Libreville, le 10 juin 2024 – (Dépêches 241). Ouvert le 24 mai dernier, le procès des BLA-Boys, du nom des anciens commis de l’Etat tombés en disgrâce après le déclenchement de l’Opération Scorpion fin 2019, a tenu en haleine une partie de l’opinion pendant un peu plus de 2 semaines. Au-delà des différents verdicts contestables rendus ça et là, qui contre Brice Laccruche Alihanga, qui contre Tony Ondo Mba ou encore Patrichi Tanasa, reste une équation à résoudre. Celle de ces bonus pour lesquels certains sont allés en prison pendant que d’autres, sans coup férir, sont en liberté et toujours aux affaires au sein du nouveau pouvoir.
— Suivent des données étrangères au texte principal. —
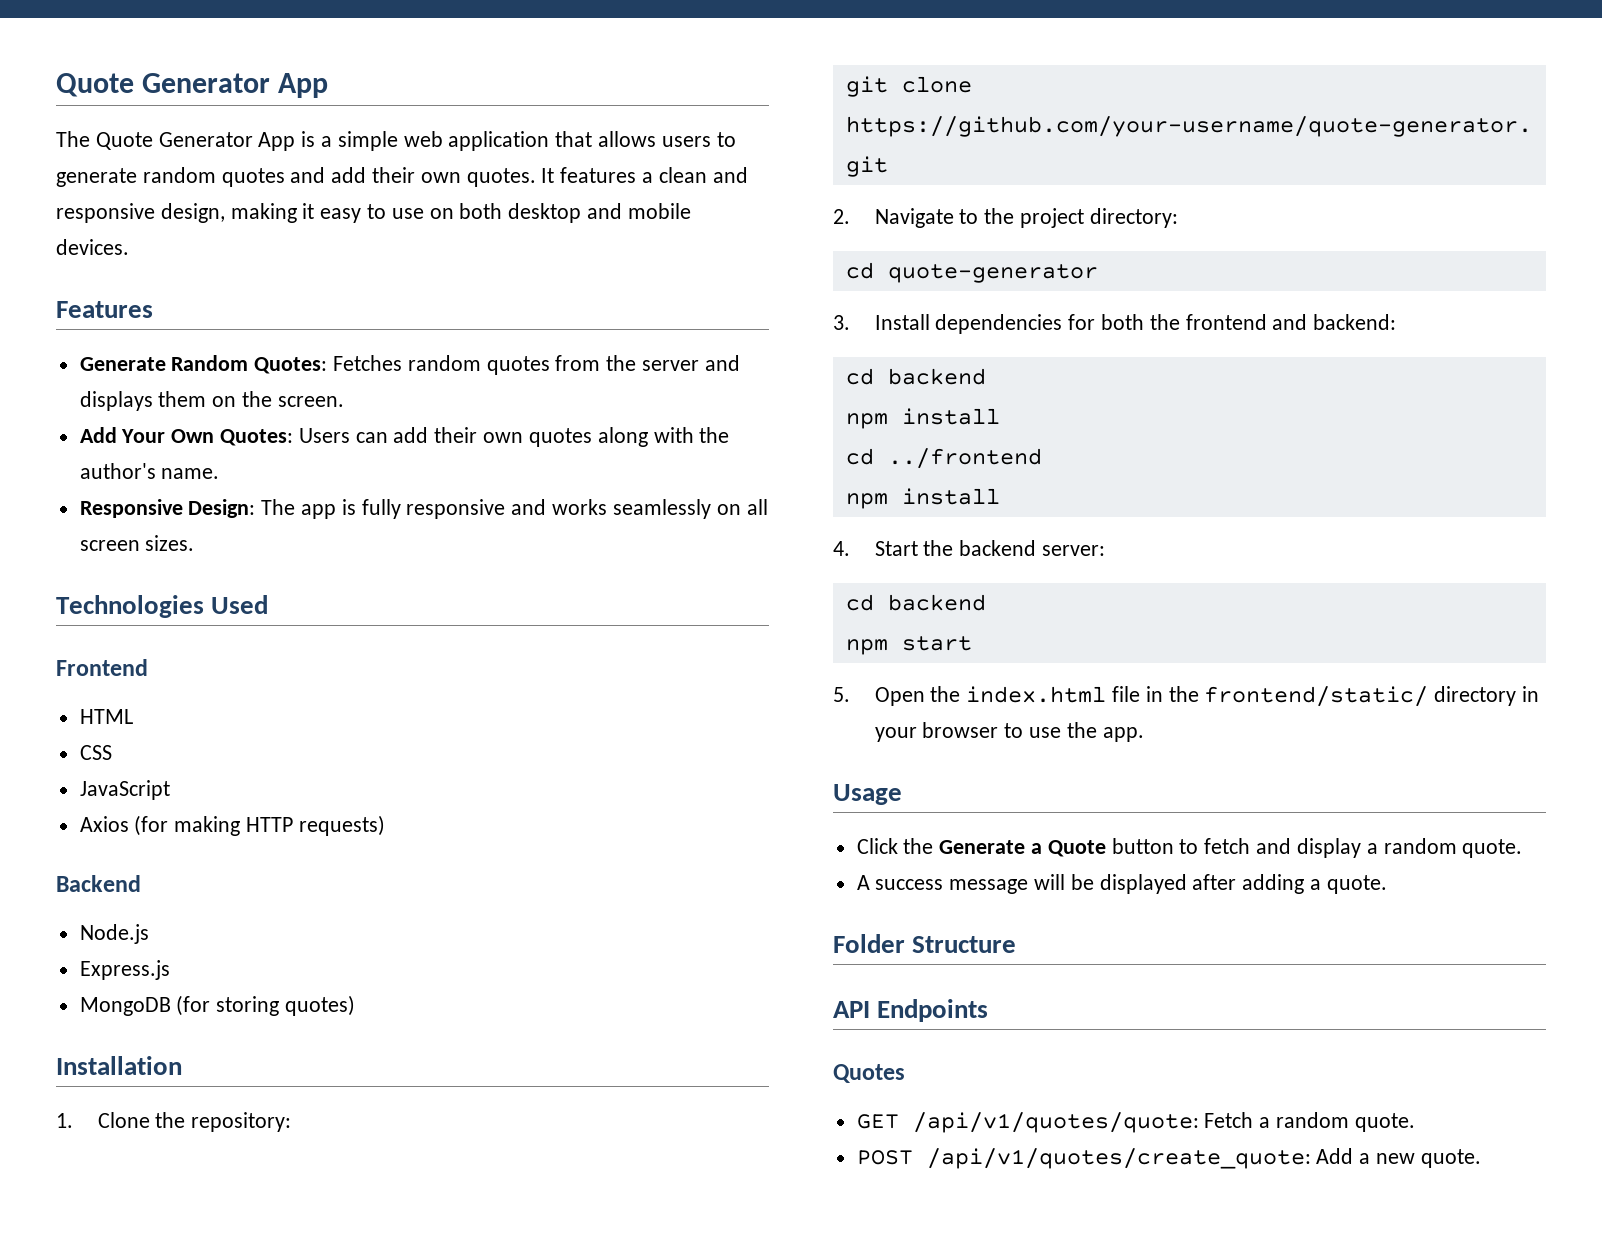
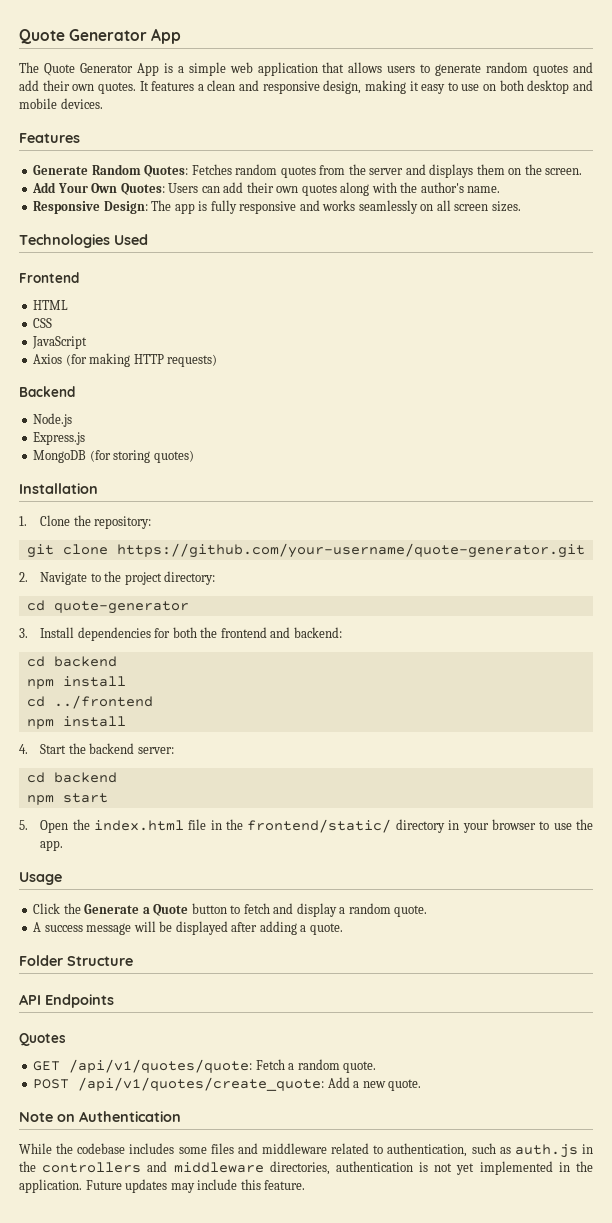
+ Note on Authentication
+ While the codebase includes some files and middleware related to authentication, such as auth.js in the controllers and middleware directories, authentication is not yet implemented in the application. Future updates may include this feature.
Au lendemain de l’ouverture des audiences à la Cour Criminelle Spéciale dans le cadre de l’affaire susmentionnée, s’est présenté à la barre Tony Ondo, ancien Ministre de l’Energie et des Ressources Hydrauliques. Pour ce jour, l’audience portait essentiellement sur une affaire des primes en rapport avec la Compagnie minière de l’Ogooué (Comilog).
Durant cette audience, il était question de faire la lumière et de situer les responsabilités de chacun sur des détournements présumés émanant des fonds provenant d’un redressement fiscal infligé à la Compagnie minière de l’Ogooué (Comilog) en 2018.Il ressort des informations que la filiale du groupe Eramet avait payé 155 milliards de Fcfa pour ledit redressement. Brice Laccruche Alihanga, alors tout puissant Directeur de Cabinet du Président déchu Ali Bongo, se serait attribué avec la bénédiction de ce dernier, la coquette somme de 5 milliards de Fcfa.
Dans la même veine, Yann Koubdje ancien Directeur Général de la Comptabilité Publique et du Trésor, ou encore Noureddine Bongo Valentin, fils du Président auraient eux aussi reçu ces primes très onéreuses. D’autres ministres qui sont intervenus dans le dossier auraient aussi reçu des sommes d’argent via la Société équatoriale des mines (SEM) qui gérait les participations de l’Etat à la Comilog.
Des bonus de la discorde preuve de l’incohérence des condamnations de BLA and Cie ?
A la barre, Brice Laccruche Alihanga qui a astucieusement battu en brèche toutes ces accusations a clairement indiqué que les bonus querellés avaient été distribués par Ali Bongo pour récompenser ses collaborateurs du travail abattu pour le redressement fiscal. « Le bonus qui avait été octroyé pour récompenser chaque personne impliquée dans les négociations dudit redressement fiscal provenait du compte d’Ali Bongo », a-t-il fait savoir. Le numéro un Gabonais de l’époque aurait de son propre chef gratifié ses collaborateurs pour l’aboutissement heureux de l’affaire après d’âpres négociations.
Ainsi posé, une grossière incongruité émerge. Si des personnalités comme Tony Ondo Mba, ou encore Brice Laccruche Alihanga sont entre autres allées en prison pour ces primes, pourquoi les autres personnalités telles que Yann Koubdje ou Noureddine Bongo Valentin sont restées en liberté ? Ces primes étaient-elles illicites pour les uns et licites pour les autres ? Qu’est ce qui peut expliquer ce deux poids deux mesures ? Comment pour des mêmes faits certains sont emprisonnés quand d’autres jouissent allègrement de leur liberté ?
Ces questions en bon droit se posent. Elles se posent avec acuité tout autant qu’elles mettent la justice devant l’infâme réalité de son procès non usurpé en instrumentalisation, bien que drapée des oripeaux de la Transition et de sa réforme des Institutions. Une justice mi figue mi raisin, deux poids deux mesure mise en relief par le refus de Yann Koubdje et Fabrice Andjoua Bongo Ondimba de comparaître. Des comparutions qui auraient fait jaillir la vérité de l’audience, mais étrangement cautionnée par la Cour confortant par conséquent un verdict sur lequel pèsent plusieurs zones d’ombres.